Many AuDHD presentations can look like a hybrid: strong novelty ignition inside a system that also needs high predictability externally—producing “deep spirals” (novelty within a constrained tunnel) rather than shallow bouncing across surfaces.

3) The vertical axis: Prediction-error pain (higher = more)


The second core dimension is the cost of mismatch—how expensive it is when the world deviates from your nervous system’s expectations.

“Prediction-error pain” is a plain-language way of describing a convergent phenomenon: surprise, ambiguity, sensory saturation, and unstable social cues can impose disproportionate physiological and cognitive cost. In practice, this can show up as faster overload, difficulty filtering background input, heightened stress reactivity, shutdown/meltdown risk, irritability, or extended recovery time.

This axis is particularly useful because it explains an everyday paradox: high capability in a controlled environment and severe impairment in a noisy one. The issue is often not skill absence; it is cost explosion.

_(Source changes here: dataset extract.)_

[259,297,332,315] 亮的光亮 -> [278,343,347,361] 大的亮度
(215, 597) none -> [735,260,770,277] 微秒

Contributing mechanisms can include:
• sensory gating / filtering differences (how much raw input must be processed)
• arousal responsivity (how hard the system swings when perturbed)
• social uncertainty load (humans are high-entropy stimuli)
• recovery kinetics (how quickly you return to baseline once thresholds are crossed)

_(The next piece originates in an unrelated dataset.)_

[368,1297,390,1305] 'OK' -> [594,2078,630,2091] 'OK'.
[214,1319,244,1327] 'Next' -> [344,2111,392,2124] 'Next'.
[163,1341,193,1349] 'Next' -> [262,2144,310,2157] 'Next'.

4) Clusters still appear—and that’s the point


If you sample many people in this space, you do not get a uniform cloud. You get density regions—clusters—because biology and development produce recurring configurations.

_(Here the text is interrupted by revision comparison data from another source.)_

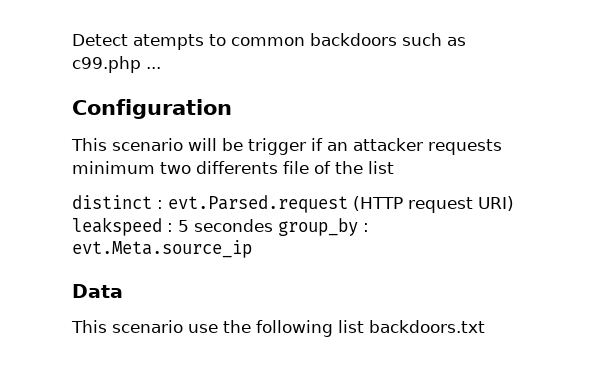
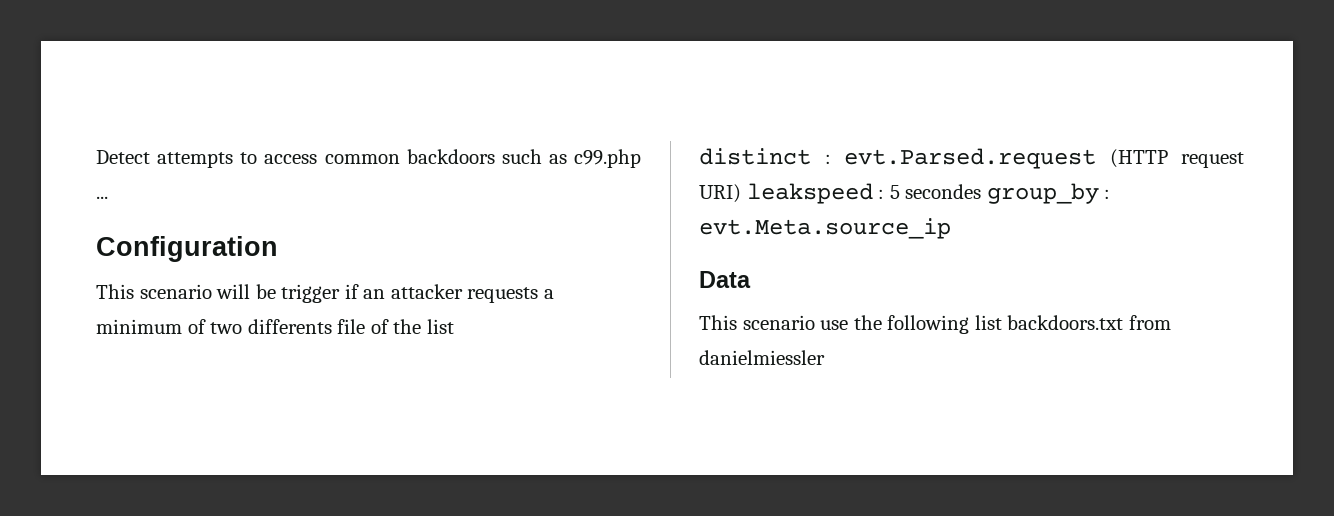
[133,34,226,50] atempts to -> [157,152,318,168] attempts to access
[72,161,155,174] minimum -> [543,289,554,299] [96,319,206,334] a minimum of
(485, 326) none -> [1128,315,1171,330] [699,350,825,365] from danielmiessler

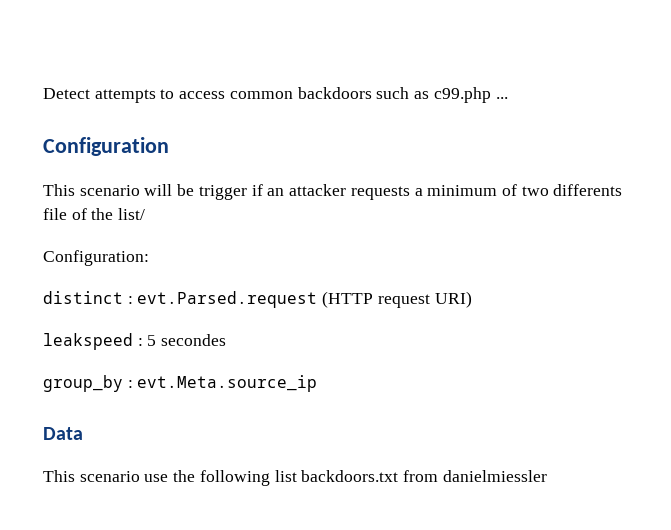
[426,319,454,334] list -> [118,208,146,220] [43,250,149,266] list/ // Configuration:
(741, 193) none -> (472, 299) //
(982, 191) none -> (227, 340) //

In a simplified description:
• ASD-leaning clusters often sit higher on mismatch cost and drift toward predictability strategies (especially under load).
• ADHD-leaning clusters often sit higher on novelty pull and show rapid ignition toward salience (especially when under-stimulated).
• AuDHD clusters often show both strong novelty ignition and high mismatch cost, creating push–pull dynamics: intense internal drive plus strong external load sensitivity.

This framework explains why category boundaries blur: the mechanisms are not mutually exclusive, and the same system can express different faces depending on context.

5) Trait vs state: why the “star” can move


A key benefit of a landscape model is that it treats dysregulation shifts as predictable, mechanical changes rather than narrative failures.

Under increasing load (sleep loss, prolonged social exposure, sensory saturation, stress), many systems move:
up (higher prediction-error pain: more cost per mismatch), and often
left (more clampdown: stronger need for predictability to prevent further error accumulation).

In other words: the same person can shift from exploratory/idea-driven modes to a narrowed, sameness-seeking mode because the system is protecting itself against rising mismatch cost. The model makes this legible without moralizing it.

6) Why a profile card matters


A 2-D map is a compression. Different combinations of traits can land in similar regions (and similar behaviors can arise from different mechanisms). A profile card “decompresses” the map into interpretable dimensions such as:
• Novelty pull
• Disengage ease
• State swings
• Mismatch pain
• Delay tolerance
• Sensory/social load
• Sameness need
• Inhibition
• Recovery time

This makes the framework scientifically honest: the map is a summary; the profile is the underlying shape.

7) What this framing is good for


As a communication tool, a regulation landscape shifts the conversation from “What label are you?” to “What inputs raise your cost curve, what strategies reduce it, and what recovery does your system require?”

It supports:
• mechanistic hypotheses (attention dynamics, salience systems, gating, arousal regulation)
• individualized prediction (what pushes you toward overload; what returns you to baseline)
• demystification without flattening (clusters remain real, boundaries remain fuzzy)

The central claim is simple: ASD/ADHD/AuDHD can be treated as recognizable regions in a shared neurodevelopmental regulation landscape, where both trait and state determine the lived phenotype. Visualizing that landscape helps preserve the reality of difference while refusing the myth that categories are clean biological boxes.